→ **What the task asks**:
This exercise calls for copying every line below that holds the word "TARGET".

→ **Records for this task**:
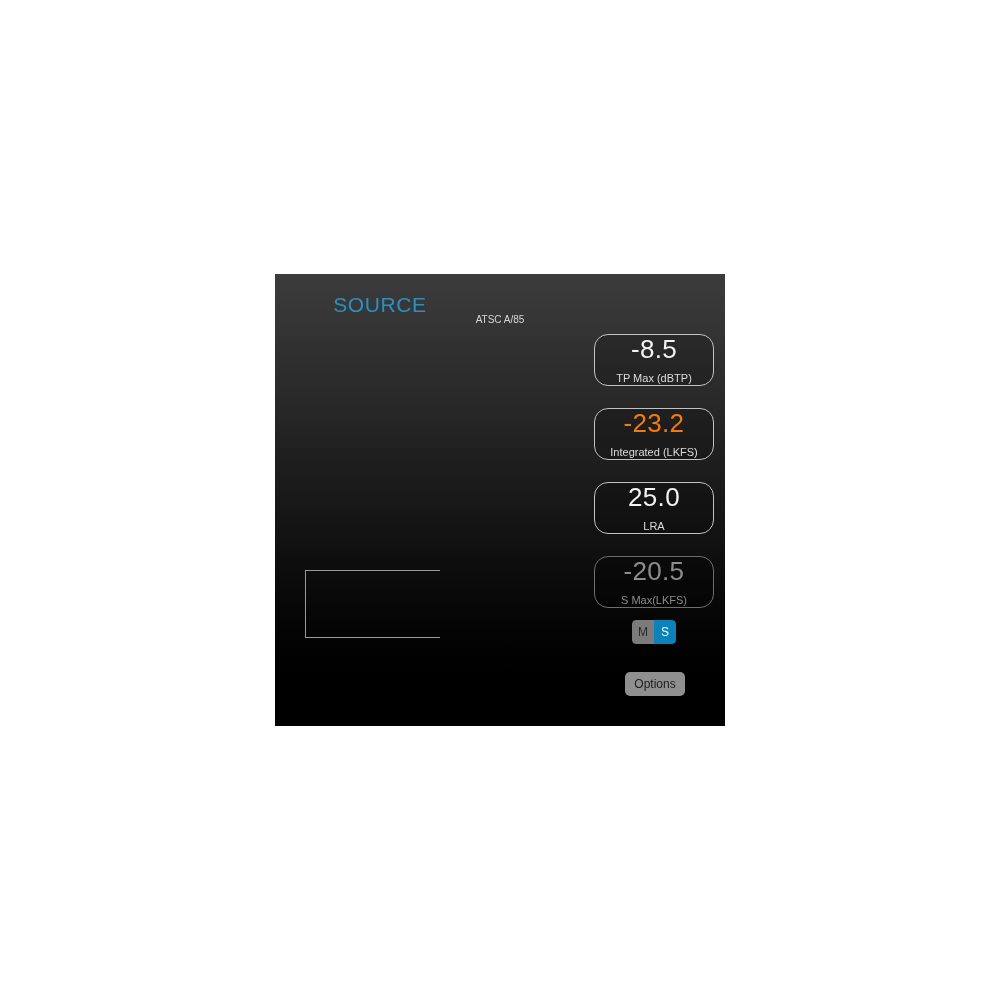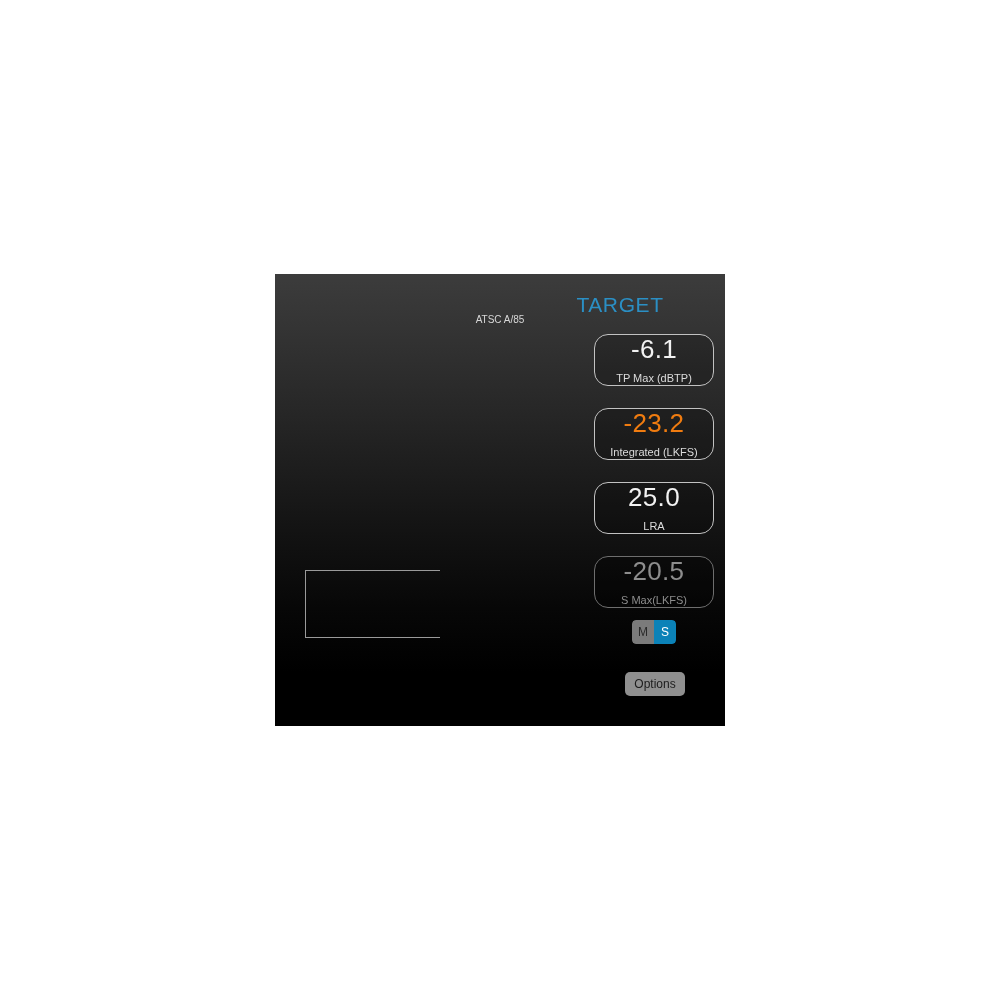--- a/index.html
+++ b/index.html
@@ -188,6 +188,7 @@
 
 <div id="plugin-panel">
 
+  <div id="header-source" class="col-header">SOURCE</div>
   <div id="header-target" class="col-header">TARGET</div>
   <div id="preset-name">ATSC A/85</div>
 

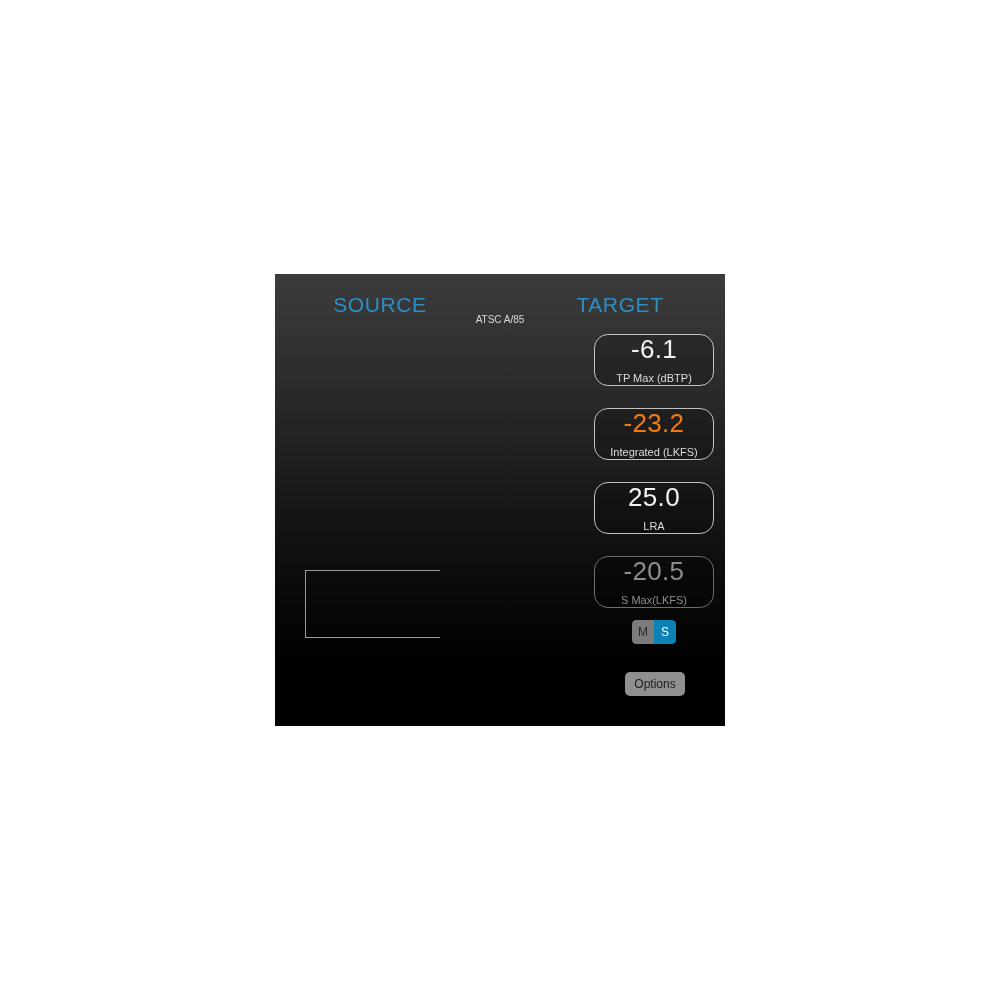--- a/index.html
+++ b/index.html
@@ -189,7 +189,6 @@
 <div id="plugin-panel">
 
   <div id="header-source" class="col-header">SOURCE</div>
-  <div id="header-target" class="col-header">TARGET</div>
   <div id="preset-name">ATSC A/85</div>
 
   <div class="meter-row" id="row-tp">

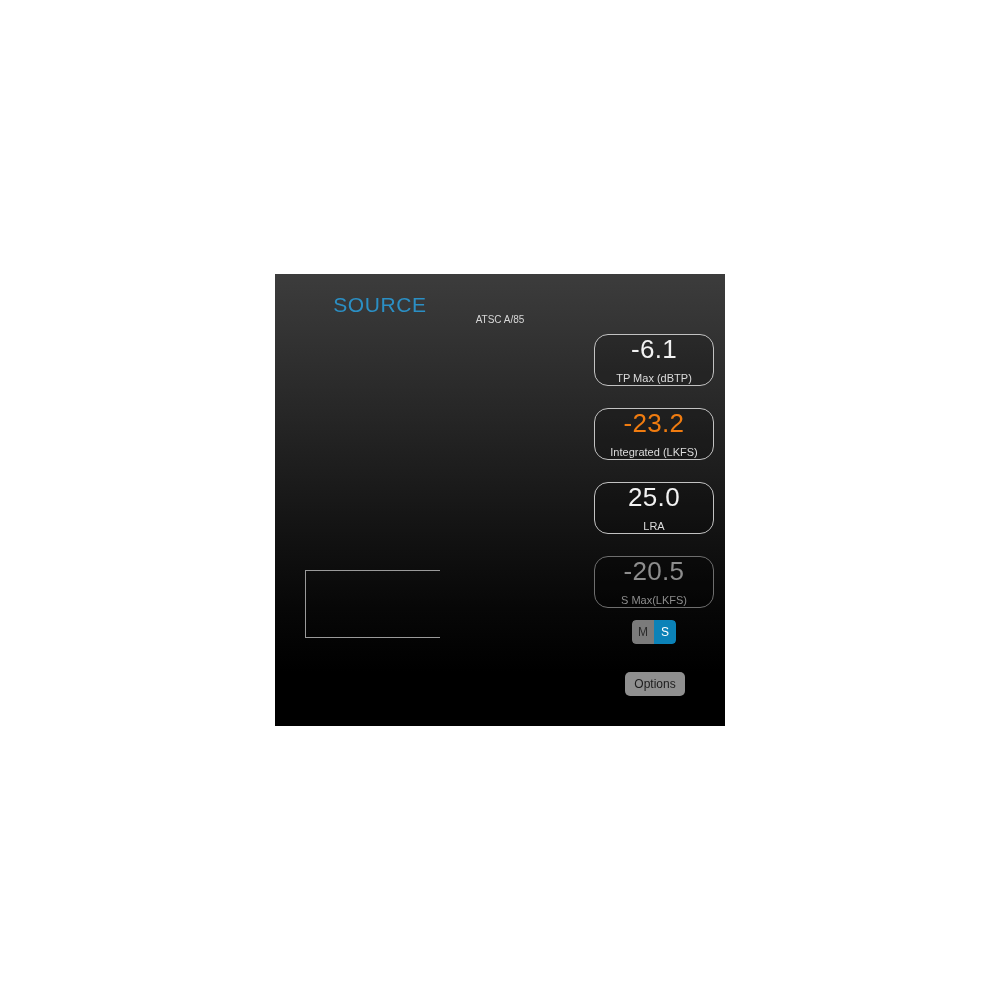--- a/index.html
+++ b/index.html
@@ -193,7 +193,7 @@
 
   <div class="meter-row" id="row-tp">
     <div class="value-box source">
-      <div class="value-num">-6.1</div>
+      <div class="value-num">-8.5</div>
       <div class="value-lbl">TP Max (dBTP)</div>
     </div>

→ **Answer space**:
   <div id="header-target" class="col-header">TARGET</div>
-  <div id="header-target" class="col-header">TARGET</div>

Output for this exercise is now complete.